Work instruction: Exact copy, no pictures: reproduce every record below as it stands.

(Content revision data)
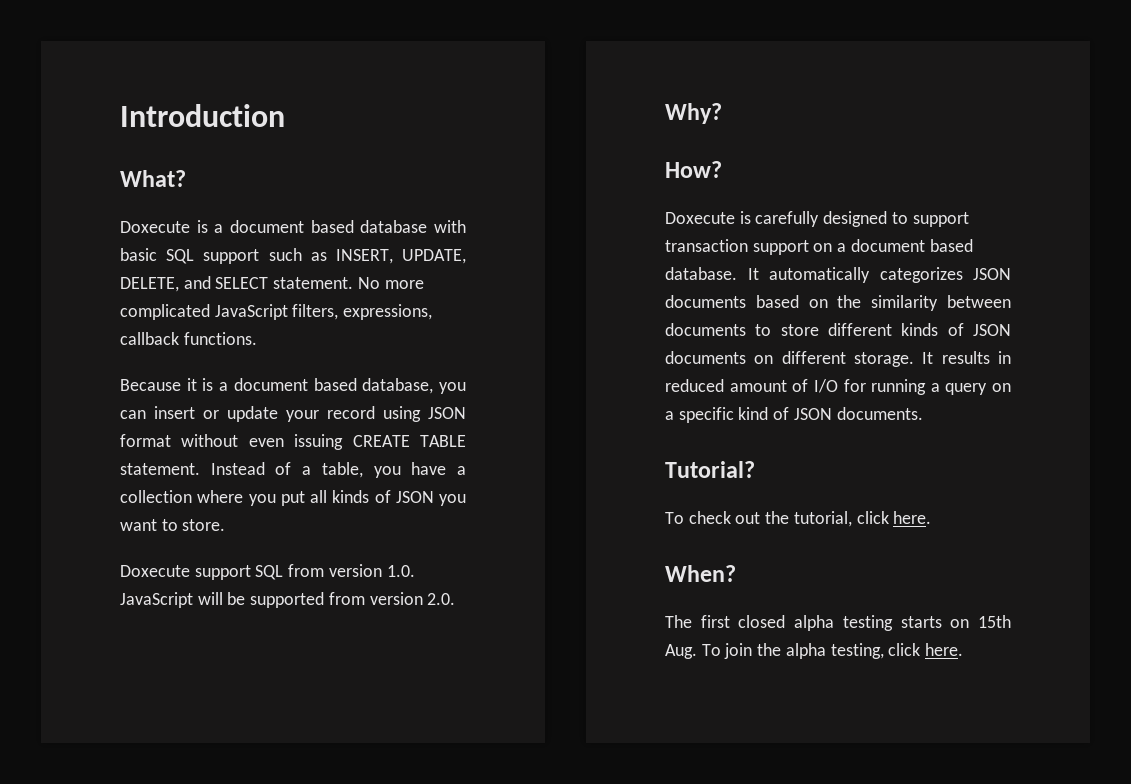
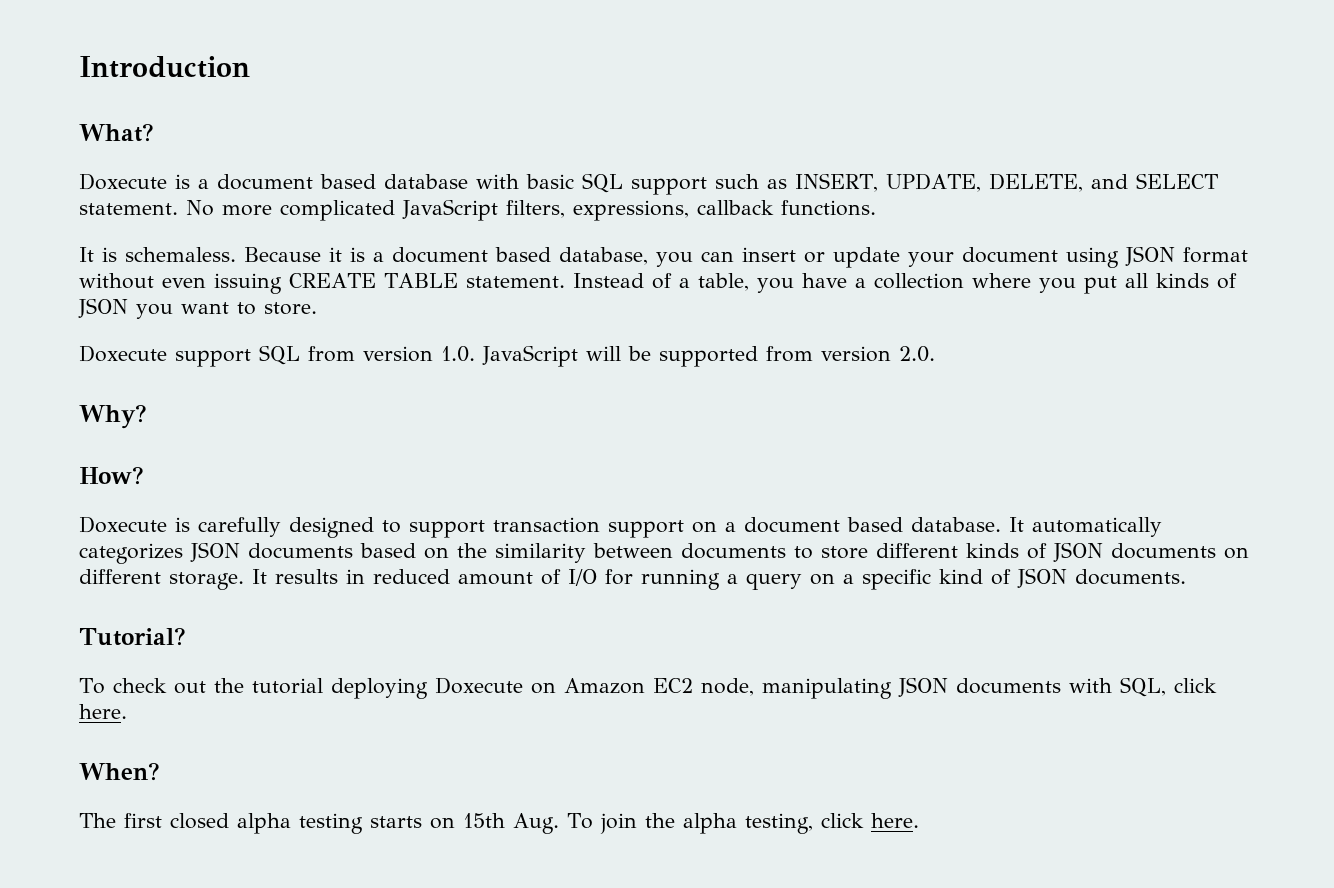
(257, 338) none -> [79,247,236,262] It is schemaless.
[327,406,375,419] record -> [962,247,1058,263] document
[793,511,852,527] tutorial, -> [251,677,1166,699] tutorial deploying Doxecute on Amazon EC2 node, manipulating JSON documents with SQL,

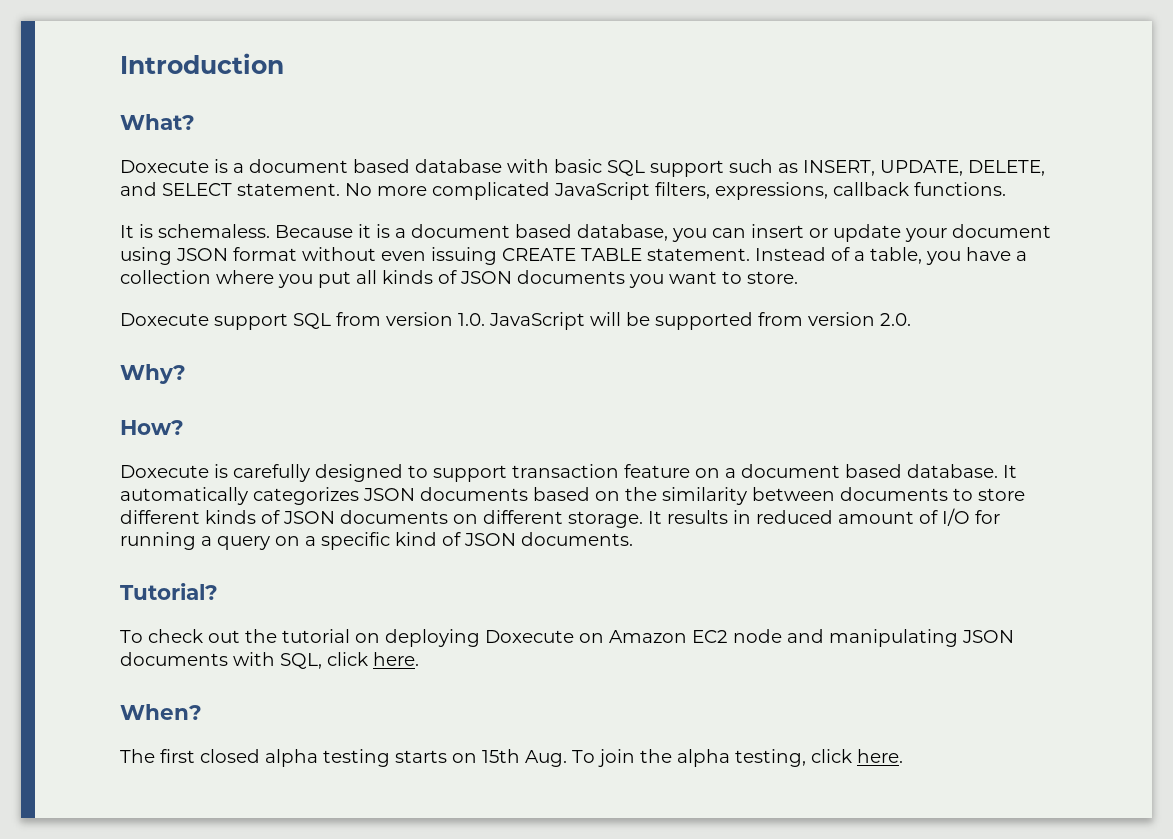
(128, 308) none -> [517,270,625,284] documents
[608,520,684,538] support -> [624,464,690,478] feature
(323, 686) none -> [355,633,380,643] on
[700,678,754,696] node, -> [733,629,824,643] node and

Result for this exercise:
(257, 338) none -> [79,247,236,262] It is schemaless.
[327,406,375,419] record -> [962,247,1058,263] document
[793,511,852,527] tutorial, -> [251,677,1166,699] tutorial deploying Doxecute on Amazon EC2 node, manipulating JSON documents with SQL,

(128, 308) none -> [517,270,625,284] documents
[608,520,684,538] support -> [624,464,690,478] feature
(323, 686) none -> [355,633,380,643] on
[700,678,754,696] node, -> [733,629,824,643] node and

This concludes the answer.